Fermeture de l'usine Boiron de Montrichard : "Un vrai drame humain", déplore le maire

Le laboratoire Boiron a annoncé mercredi 11 mars la fermeture de 13 de ses 31 sites en France et la suppression de plus de 600 postes, dont 69 dans l'usine de Montrichard dans le Loir-et-Cher. Une véritable "catastrophe" pour le maire. 

Un salarié préparant une solution pour de l\'homéopathie dans le laboratoire Boiron de Messimy près de Lyon. Illustration. 
Un salarié préparant une solution pour de l'homéopathie dans le laboratoire Boiron de Messimy près de Lyon. Illustration.  (ROMAIN LAFABREGUE / AFP)

Le maire de Montrichard (Loir-et-Cher), Damien Henault, a dit mercredi 11 mars sur franceinfo avoir appris la fermeture de l'usine Boiron "avec stupeur". "C’est une catastrophe", selon l'édile qui regrette de n'avoir eu "aucun contact avec la direction"' à ce sujet.

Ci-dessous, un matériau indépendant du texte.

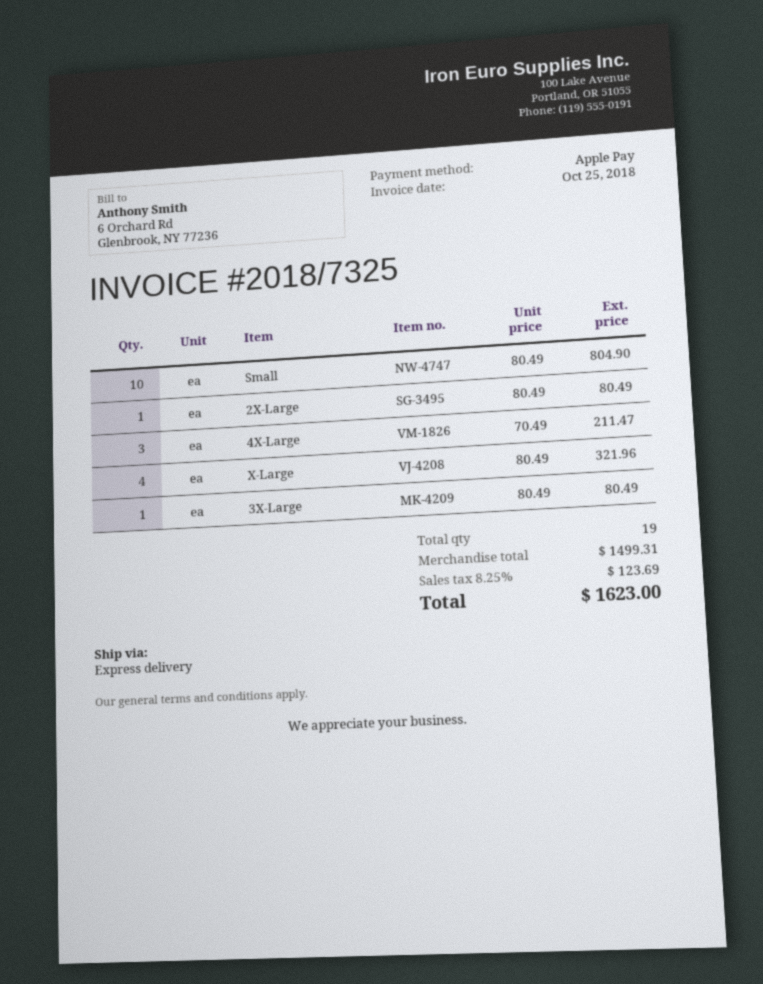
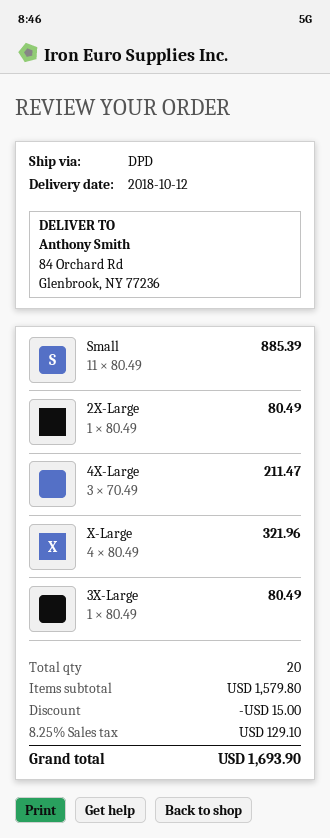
shipping method: express -> DPD
Small: 10 x 80.49 = 804.90 -> 11 x 80.49 = 885.39
total quantity: 19 -> 20
subtotal: 1499.31 -> 1579.80
discount: none -> 15.00
tax: 8.25% = 123.69 -> 8.25% = 129.10
total: 1623.00 -> 1693.90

Pour expliquer ces suppressions de postes, la direction de Boiron évoque le déremboursement de l'homéopathie décidée par le gouvernement, un argument que Damien Henault "espère valable".

On va demander des comptes à la directionDamien Henault, maire de Montrichard

D'après le maire de Montrichard, "la production [dans l'usine Boiron] est surtout faite sur des produits vétérinaires, or à ma connaissance les produits vétérinaires n’étaient pas touchés par le déremboursement puisqu’ils n’étaient pas remboursés"

Selon Boiron, joint par franceinfo, "l'écrasante majorité de l'activité sur ce site de Montrichard" est "en lien avec le médicament remboursable" et c'est pour celà que "l'entreprise est obligée de fermer le site".

"Les laboratoires Boiron avaient déjà essuyé une baisse de leur chiffre d’affaires d’environ 8 % en 2019, avant le déremboursement", d'après l'élu local. Il dit ainsi souhaiter "que l’usine de Montrichard ne fasse pas les frais d’une reconversion économique de l’entreprise dans sa globalité".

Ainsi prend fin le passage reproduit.